JPost Editorial: Sukkot is the time to set aside our differences and make progress
The late Rabbi Lord Jonathan Sacks called Sukkot the festival of insecurity. Sukkot, he argued, is a metaphor for the Jewish condition not only during the 40 years of wandering in the desert but also the almost 2,000 years of exile and dispersion.A Sukkot Guide for the Perplexed, 2023
“I have often argued that faith is not certainty: faith is the courage to live with uncertainty,” Rabbi Sacks explained. “I find that faith today in the people and the State of Israel. It is astonishing to me how Israelis have been able to live with an almost constant threat of war and terror since the state was born, and not give way to fear.”
He quoted the Rashbam, Rashi’s grandson, as saying that Sukkot exists to remind us of our humble origins so that we never fall into the complacency of taking freedom, the Land of Israel, and the blessings it yields, for granted.
“Today’s Israel is a living embodiment of what it is to exist in a state of insecurity and still rejoice,” Sacks stated succinctly. “And that is Sukkot’s message to the world.”

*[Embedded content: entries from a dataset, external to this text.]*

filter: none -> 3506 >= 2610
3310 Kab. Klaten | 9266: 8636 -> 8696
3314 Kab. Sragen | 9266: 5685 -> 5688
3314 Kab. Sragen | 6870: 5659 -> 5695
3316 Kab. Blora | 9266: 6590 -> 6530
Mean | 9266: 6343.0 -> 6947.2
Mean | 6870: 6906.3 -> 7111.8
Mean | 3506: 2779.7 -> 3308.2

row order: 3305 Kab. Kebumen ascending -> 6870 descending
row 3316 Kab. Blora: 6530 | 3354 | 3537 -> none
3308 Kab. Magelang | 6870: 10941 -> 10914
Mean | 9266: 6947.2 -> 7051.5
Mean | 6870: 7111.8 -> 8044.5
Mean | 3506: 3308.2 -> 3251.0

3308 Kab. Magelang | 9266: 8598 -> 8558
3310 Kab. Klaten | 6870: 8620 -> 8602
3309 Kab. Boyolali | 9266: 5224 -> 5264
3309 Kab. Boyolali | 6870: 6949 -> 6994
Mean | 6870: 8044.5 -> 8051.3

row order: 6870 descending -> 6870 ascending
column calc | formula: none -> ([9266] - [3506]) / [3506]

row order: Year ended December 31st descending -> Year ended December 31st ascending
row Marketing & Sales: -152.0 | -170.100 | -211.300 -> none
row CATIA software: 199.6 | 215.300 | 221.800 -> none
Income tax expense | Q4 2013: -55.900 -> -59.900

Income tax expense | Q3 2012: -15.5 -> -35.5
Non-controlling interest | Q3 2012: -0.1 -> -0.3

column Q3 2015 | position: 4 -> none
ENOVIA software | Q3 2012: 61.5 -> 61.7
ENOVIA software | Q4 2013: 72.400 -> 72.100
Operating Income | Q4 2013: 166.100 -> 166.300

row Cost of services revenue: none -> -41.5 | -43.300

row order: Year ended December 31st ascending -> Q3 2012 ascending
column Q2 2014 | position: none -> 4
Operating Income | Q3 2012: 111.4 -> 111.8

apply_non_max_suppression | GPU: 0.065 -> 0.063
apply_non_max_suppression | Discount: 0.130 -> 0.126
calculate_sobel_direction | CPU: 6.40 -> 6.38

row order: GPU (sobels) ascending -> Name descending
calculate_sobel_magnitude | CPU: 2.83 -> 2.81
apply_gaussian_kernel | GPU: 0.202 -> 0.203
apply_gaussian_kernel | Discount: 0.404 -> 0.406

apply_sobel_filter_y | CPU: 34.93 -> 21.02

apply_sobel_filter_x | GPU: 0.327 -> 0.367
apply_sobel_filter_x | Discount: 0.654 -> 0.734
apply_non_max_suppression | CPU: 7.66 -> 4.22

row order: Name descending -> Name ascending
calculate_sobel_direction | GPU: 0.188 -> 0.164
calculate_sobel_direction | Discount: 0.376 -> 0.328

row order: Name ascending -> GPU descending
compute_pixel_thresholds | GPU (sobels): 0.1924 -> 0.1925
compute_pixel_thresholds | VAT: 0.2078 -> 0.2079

The 21st century, he predicted, will one day be seen by historians as the Age of Insecurity. “We, as Jews, are the world’s experts in insecurity, having lived with it for millennia,” he wrote. “And the supreme response to insecurity is Sukkot, when we leave behind the safety of our houses and sit in sukkot mamash (literally), in huts exposed to the elements. To be able to do so and still say, this is zeman simchatenu, our festival of joy, is the supreme achievement of faith, the ultimate antidote to fear.”
Faith is the ability to rejoice in the midst of instability and change, traveling through the wilderness of time toward an unknown destination, Sacks concluded.
This year, when both Israel and the Diaspora are so deeply divided, it is incumbent upon us to set aside our differences and come together on Sukkot to celebrate the 75 years of our independence as well as our resilience as a people and replenish our faith for the future.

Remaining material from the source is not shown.